Mike Wilson, the editor for The Dallas Morning News, admitted to publishing a Washington Post report with an unvetted statistic on gun violence and used it as a warning about how the press can “misinform the public on guns.”
Wilson sets the context:
Steve Doud, a subscriber from Plano, emailed me to say he’d read something in the June 21 Dallas Morning News that couldn’t possibly be true.
An eight-paragraph Washington Post article on page 10A reported on a national study about kids and guns. The last sentence said 4.2 percent of American kids have witnessed a shooting in the past year.
“Really?” Doud wrote. “Does it really sound believable that one kid out of every 24 has witnessed a shooting in the last year? I think not, unless it was on TV, in a movie, or in a video game. In that case it would probably be more like 100 percent.”
His instincts were right. The statistic was not.
Here is the unfortunate story of how a couple of teams of researchers and a whole bunch of news organizations, including this one, unintentionally but thoroughly misinformed the public.

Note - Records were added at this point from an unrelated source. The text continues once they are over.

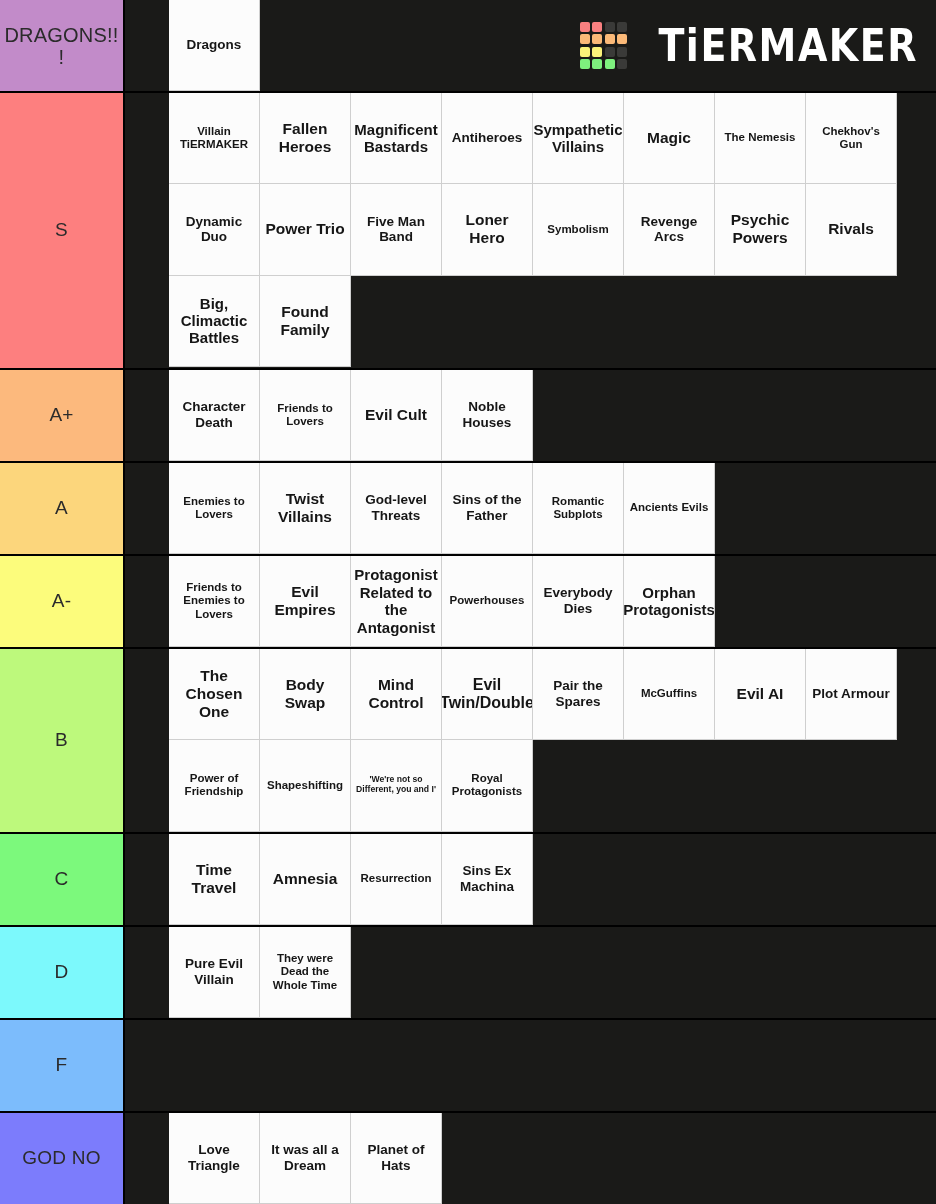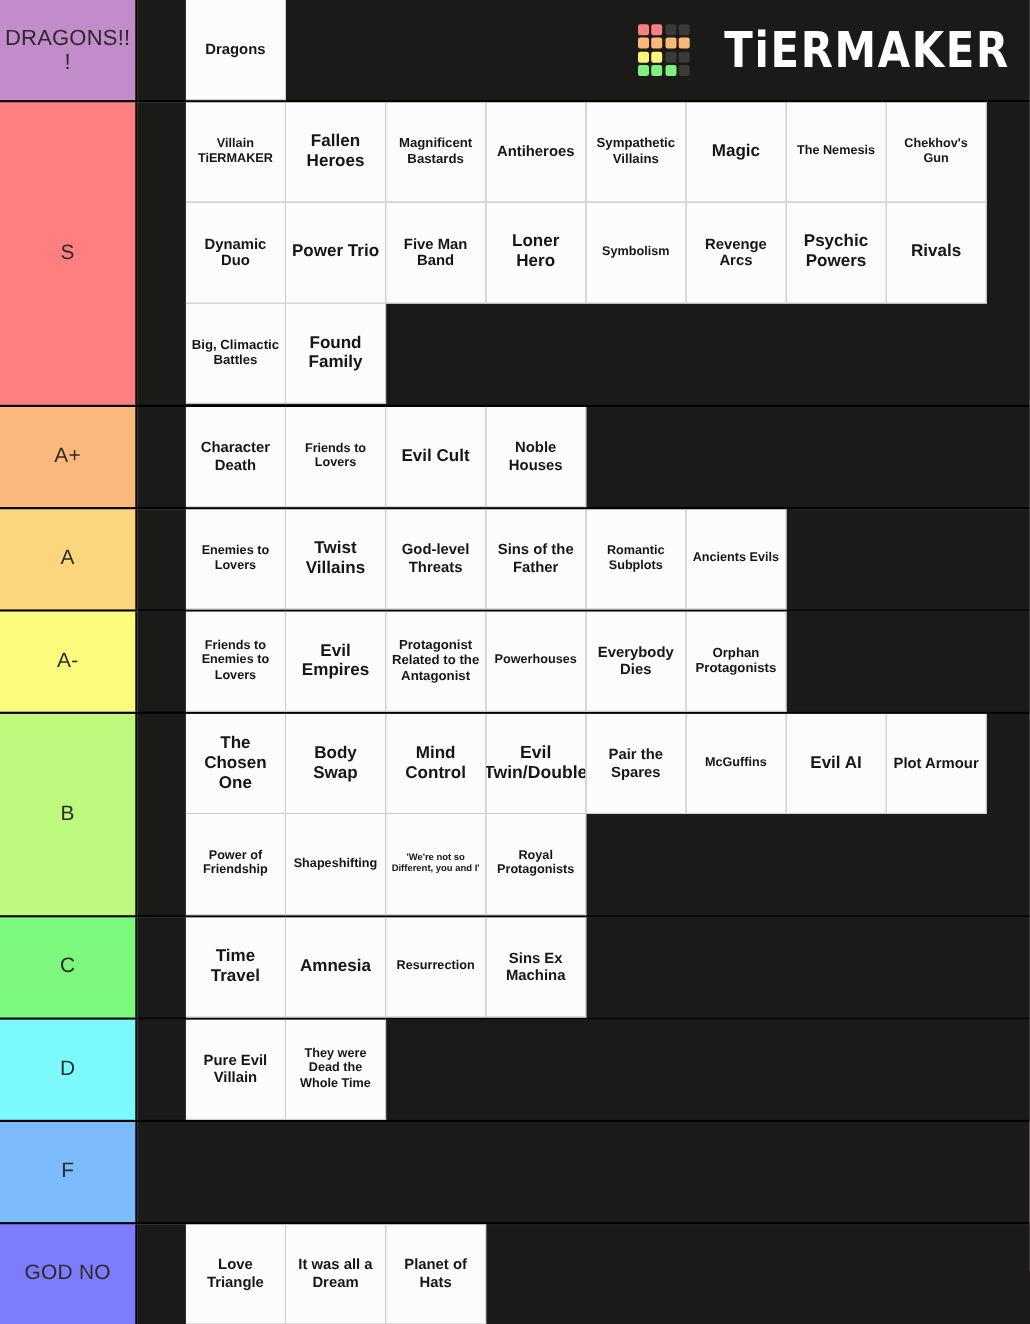--- a/index.html
+++ b/index.html
@@ -13,7 +13,7 @@
   #tier-list {
     width: 936px;
     height: 1204px;
-    background: #f9a8d4;
+    background: #000000;
     display: flex;
     flex-direction: column;
   }

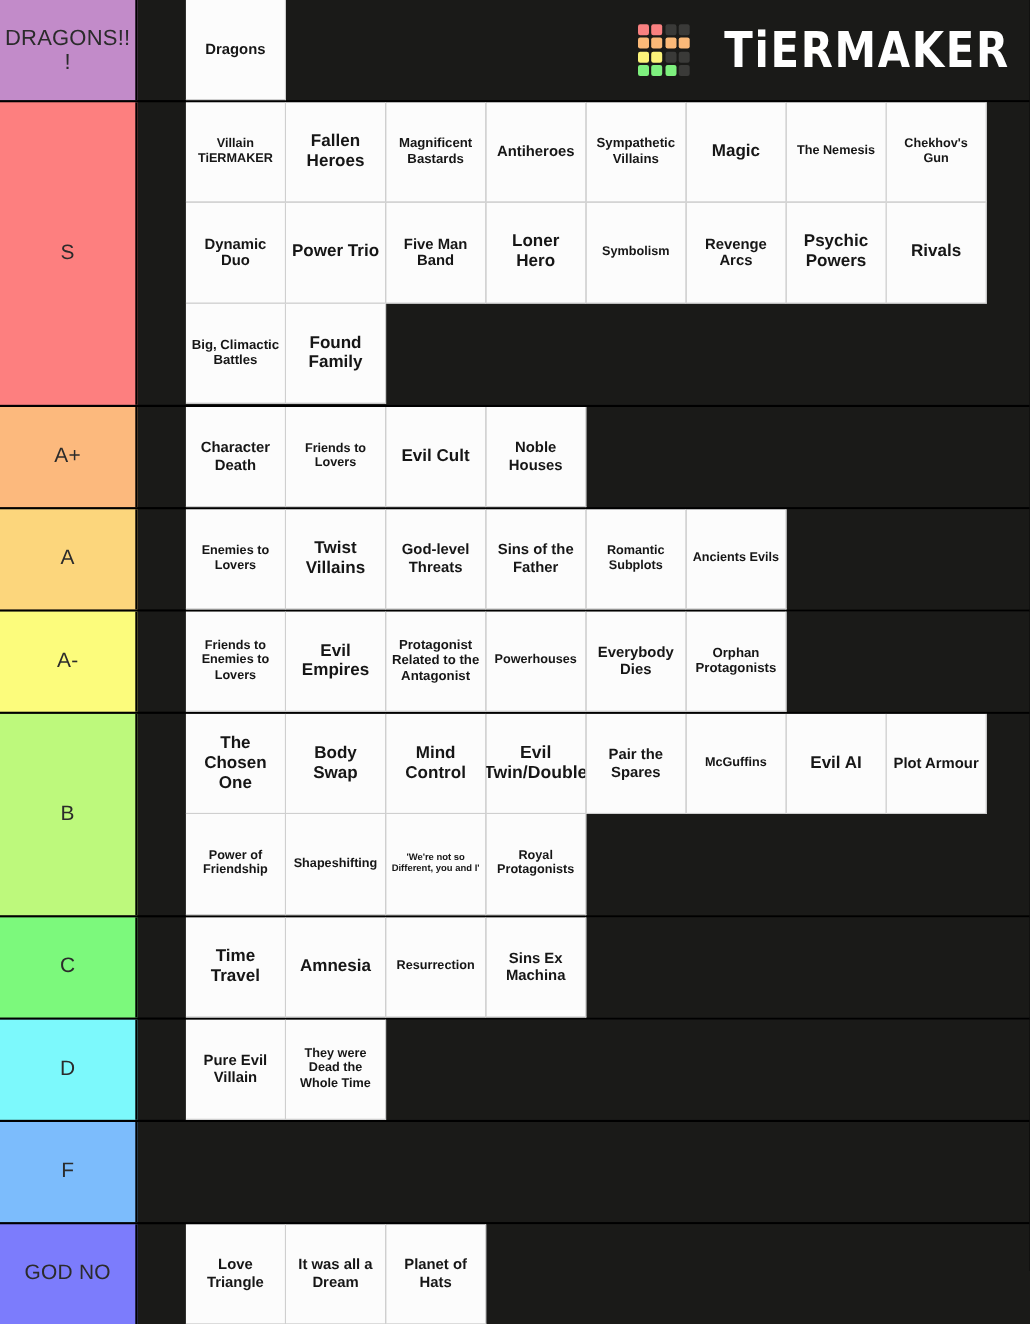--- a/index.html
+++ b/index.html
@@ -69,7 +69,7 @@
   .tier-item.s16 { font-size: 15.5px; }
   .tier-item.s14 { font-size: 13.5px; }
   .tier-item.s12 { font-size: 11.5px; }
-  .tier-item.s10 { font-size: 12px; }
+  .tier-item.s10 { font-size: 15px; }
   .tier-item.s9  { font-size: 8.6px; }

The misleading statistic was culled from a 2015 University of New Hampshire study led by sociology professor David Finkelhor, which gathered data through phone interviews around the country. The data was put into graphs and published in the study. The table in question was poorly worded ("exposure to shooting") and didn't represent the full scope of the question, which actually included other types of violence.
Now, here’s where it gets even more convoluted. The Washington Post report was based on a Center for Disease Control study conducted with researchers at the University of Texas. The CDC-UT study was published in the Pediatrics journal and focused on the thousands of children shot each year in the United States. But, The Post also included the statistic from Finkelhor’s study without checking into it.
After Wilson received the heads-up from his subscriber, a call to Finkelhor was made:
According to Finkelhor, the actual question the researchers asked was, “At any time in (your child’s/your) life, (was your child/were you) in any place in real life where (he/she/you) could see or hear people being shot, bombs going off, or street riots?”
So the question was about much more than just shootings. But you never would have known from looking at the table.
Finkelhor said he understood why “exposure to shooting” might have misled the CDC-UT researchers even though his team provided the underlying question in the appendices. Linda Dahlberg, a CDC violence prevention researcher and co-author of the study featured in The Post and this newspaper, said her team didn’t notice anything indicating the statistic covered other things.
Then again, the Finkelhor study didn’t say anything about kids “witnessing” shootings; that wording was added by the CDC-UT team. Dahlberg said she’ll ask Pediatrics about running a correction.
And that’s exactly how misinformation is spread by the mainstream media, boosted by a federal agency, and believed by a trusting, yet, often gullible, public. Wilson lamented how his paper trusted The Washington Post, which trusted the CDC, and then published bad science which “can affect public opinion and ultimately public policy.”
“The idea that one in 25 kids witnessed a shooting in the past year was reported around the world, and some of the world probably believed it,” he said. “No matter where you stand on guns or any other issue, we ought to be making decisions based on good information.”
The media wants to convince the public that President Trump is wrong and that they don’t peddle fake news, but example after example, including this one and the recent retractions at CNN, is further proof he's right.
At least Wilson fessed up:
Finkelhor’s team caused confusion by mislabeling a complicated stat. The CDC-UT researchers should have found the information suspect. The Washington Post should have asked more questions about that line from the CDC-UT study.
And we should have been as skeptical of the Washington Post report as Steve Doud was.
The Dallas Morning News was founded in 1885 and has historically leaned conservative. But for the 2016 election, the paper endorsed Hillary Clinton, claiming Trump was “not qualified to serve as president. This was “the first time it had endorsed a Democrat for president since Franklin D. Roosevelt in 1940,” according to Wikipedia.